Comme la matière vivante se différencie de la matière non-vivante par sa
faculté de persistance dans les diverses réactions physico-chimiques où les
autres substances se détruisent, les perceptions se conservent également et par
leurs rapports mutuels engendrent la pensée qui n’est pas plus immatérielle que
la lumière ou la pesanteur. Il n’y a donc pas plus de différence entre une
pensée et un mouvement qu’il y en a entre un mouvement et une couleur. Celle-ci
est une synthèse d’ondulations ; celle[1]là
une autre synthèse d’oscillations. Le passage du discontinu objectif au continu
subjectif s’explique alors par le seul fait que la connaissance ne pouvant
jaillir que d’une sommation de sensations, cette sommation ne peut. être
discontinue sous peine de disparaître ; tout comme disparaît la forme d’un
triangle dont on sépare les côtés.
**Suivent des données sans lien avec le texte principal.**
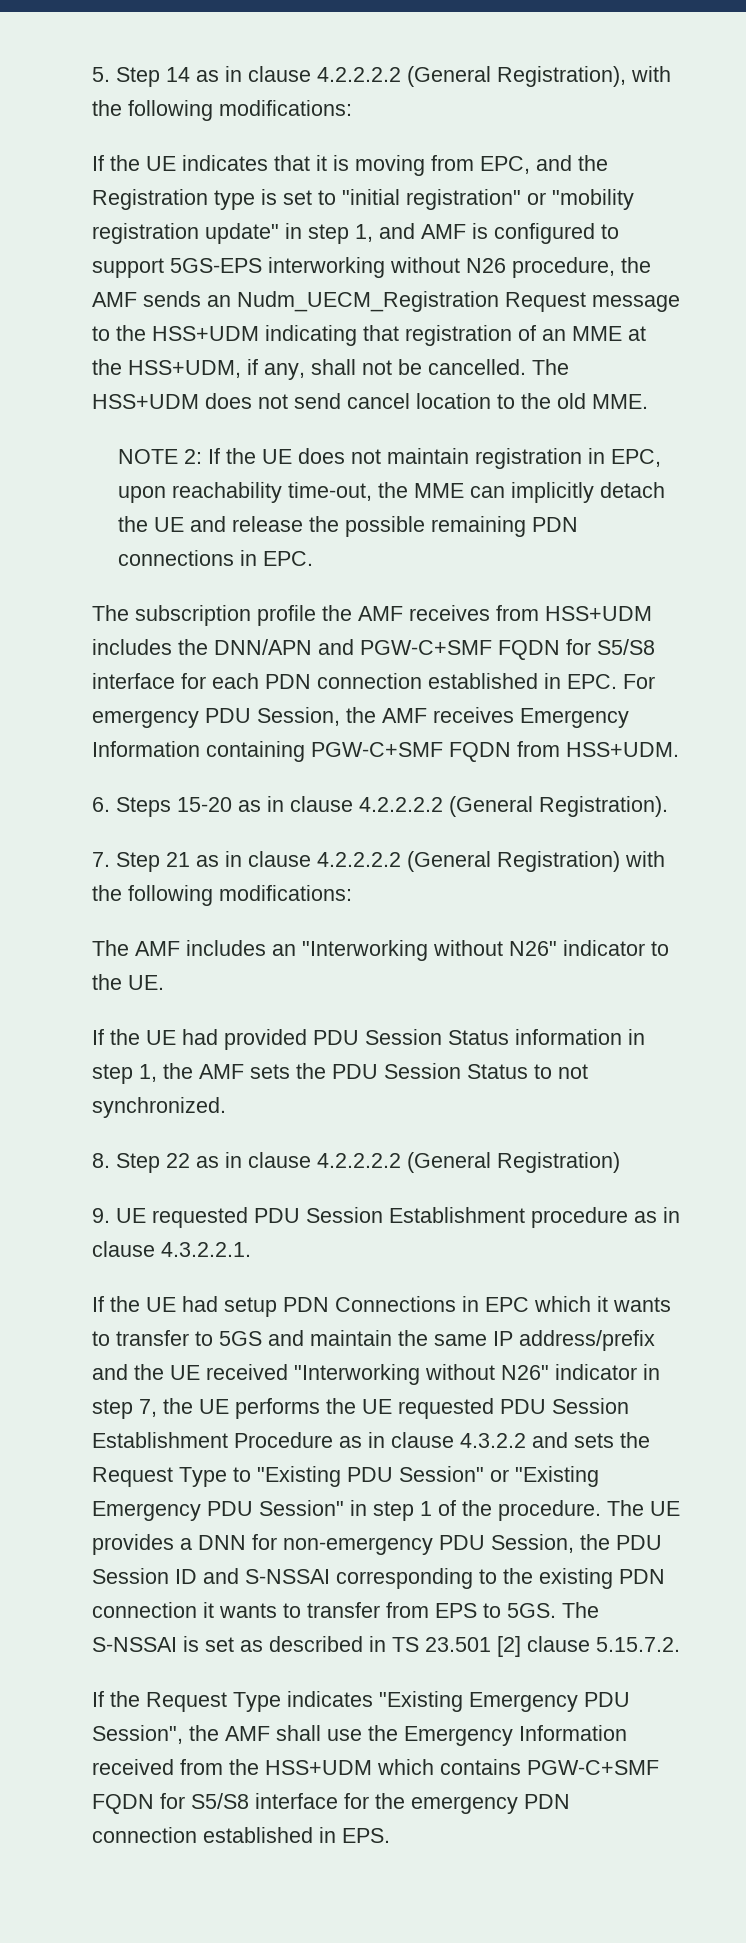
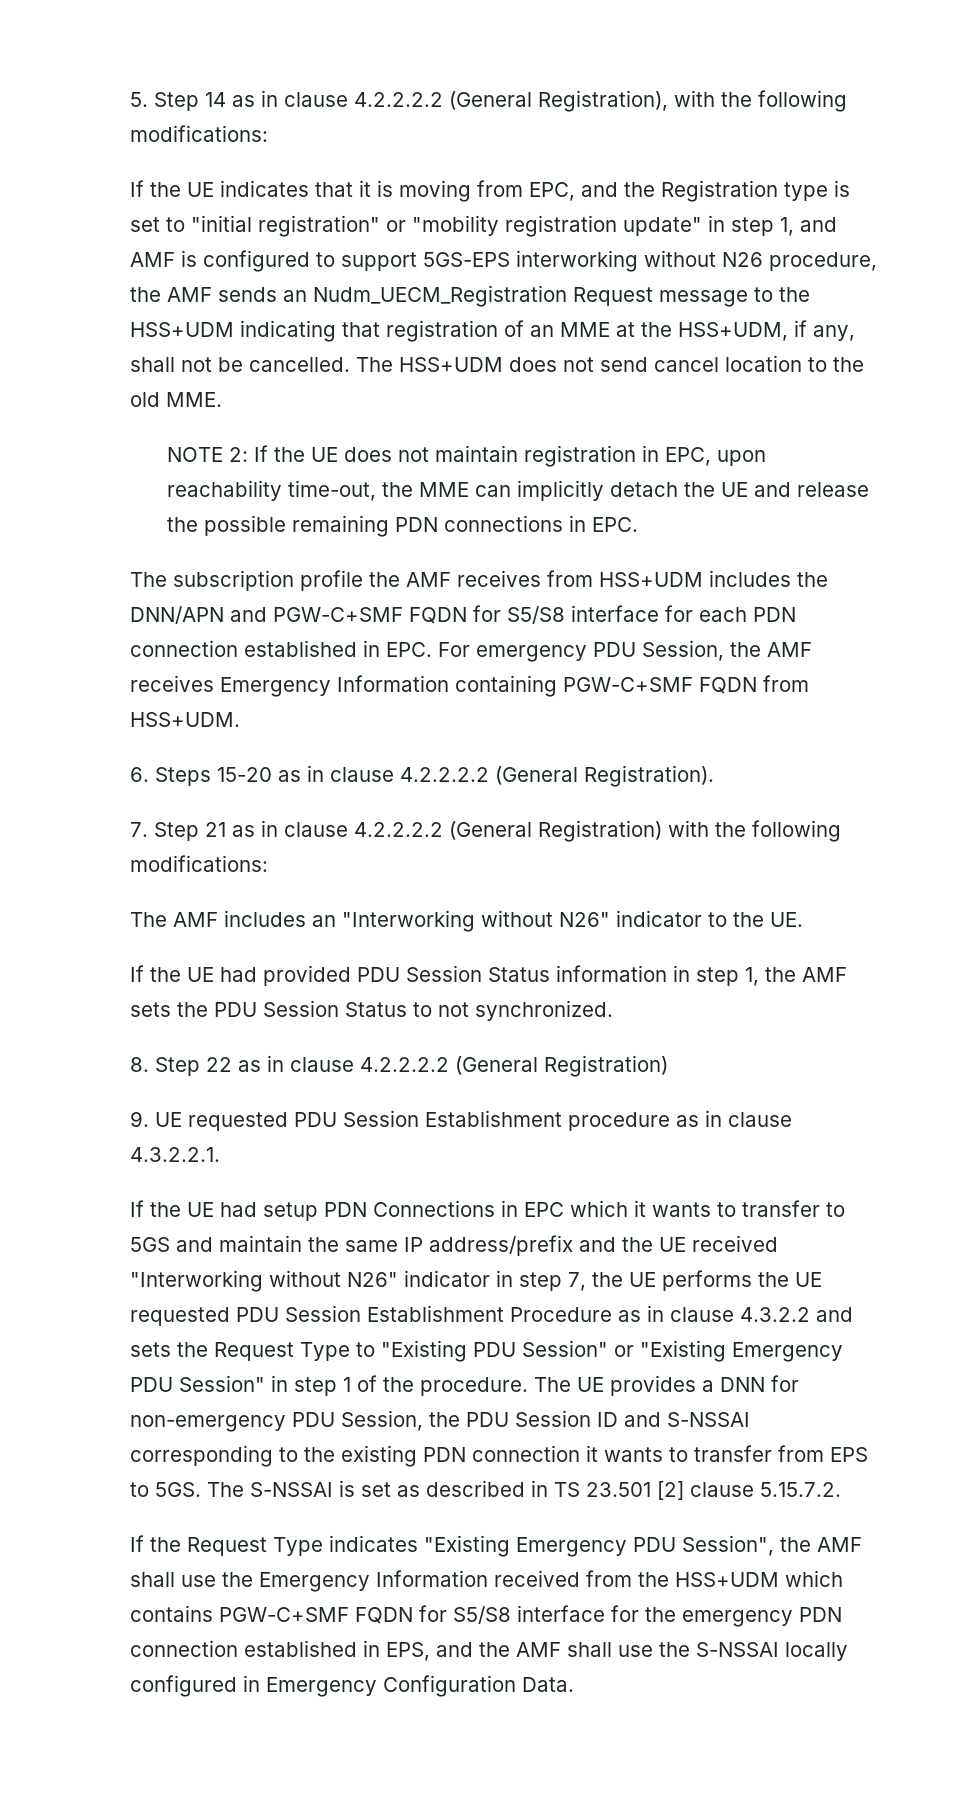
- If the Request Type indicates "Existing Emergency PDU Session", the AMF shall use the Emergency Information received from the HSS+UDM which contains PGW-C+SMF FQDN for S5/S8 interface for the emergency PDN connection established in EPS.
+ If the Request Type indicates "Existing Emergency PDU Session", the AMF shall use the Emergency Information received from the HSS+UDM which contains PGW-C+SMF FQDN for S5/S8 interface for the emergency PDN connection established in EPS, and the AMF shall use the S-NSSAI locally configured in Emergency Configuration Data.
Ainsi la question de savoir-si l’image
subjective est identique à l’image objective et si notre cerveau contient
véritablement des paysages en miniature n’a plus aucun sens, car notre image
subjective, formée probablement d’innombrables éléments épars dans notre
cerveau ne peut révéler à l’anatomiste la plus petite figure d’arbre ou de
fleurs. L’anatomiste et le psychologue se placent à un point de vue analytique,
tandis que notre conscience est le résultat d’une action synthétique de nos
éléments nerveux pas plus visibles au microscope que la chaleur elle-même dont
on ne peut nier les effets synthétiques. Notre connaissance est donc un effet
du monde objectif et cet effet ne peut se différencier considérablement de sa
cause. Or, dans sa thèse psychologique, Binet affirme que si toutes nos
sensations sont vraies, cela revient exactement au même pour la compréhension
du, monde objectif que si toutes étaient fausses car étant toutes irréductibles
les unes aux autres aucune ne peut expliquer les autres et par cela même la
constitution de la matière. C’est expédier un peu vite une question de première
importance. Le but de la méthode objective, c’est précisément de ramener par
l’analyse toutes les choses perceptibles à des éléments communs. Mais Binet
lui-même pouvait remarquer que toutes les sensations sont susceptibles de
variations, d’augmentation ou diminution d’intensité, de modifications diverses
éveillant des idées de rapports, d’évaluations quantitatives. Si dans les
diverses analyses objectives nous ne trouvons pas toujours des odeurs, des
sons, ou des saveurs mais que, par contre nous rencontrons invariablement du
mouvement, je ne vois pas pourquoi nous choisirions l’odorat comme explication
universelle des choses. Il est donc infiniment plus logique de faire du
mouvement la base unificatrice de toutes nos sensations et des réalités
objectives puisqu’il est inévitablement présent à toutes nos sensations que de
ne prendre qu’un seul de ses aspects sous forme de son et de saveur. Nous voici
donc arrivé au terme de notre étude avec la certitude que notre connaissance
est essentiellement sensuelle, que les sensations elles-mêmes sont des effets
du monde objectif et que la différence entre l’objectif et le subjectif est de
nature identique à celle existant entre toute cause et son effet. Ce qui
revient à dire qu’il ne saurait y avoir plus de différence entre notre
connaissance de la matière et la matière elle-même, qu’entre deux états
consécutifs de cette matière. Que pouvons-nous tirer de cette connaissance positive
concernant les divers problèmes examinés par les philosophes antérieurs. Tout
d’abord, selon que ces problèmes se rapportent à la connaissance immédiate du
monde sensible, susceptible d’expériences et de démonstrations, ou qu’ils
envisagent la connaissance du monde extra-sensible au delà de notre espace et
de notre temps, nous pouvons les résoudre plus ou moins affirmativement. Le
premier mode de connaissance est actuellement représenté par la méthode
scientifique construisant patiemment une explication mécaniste de l’univers.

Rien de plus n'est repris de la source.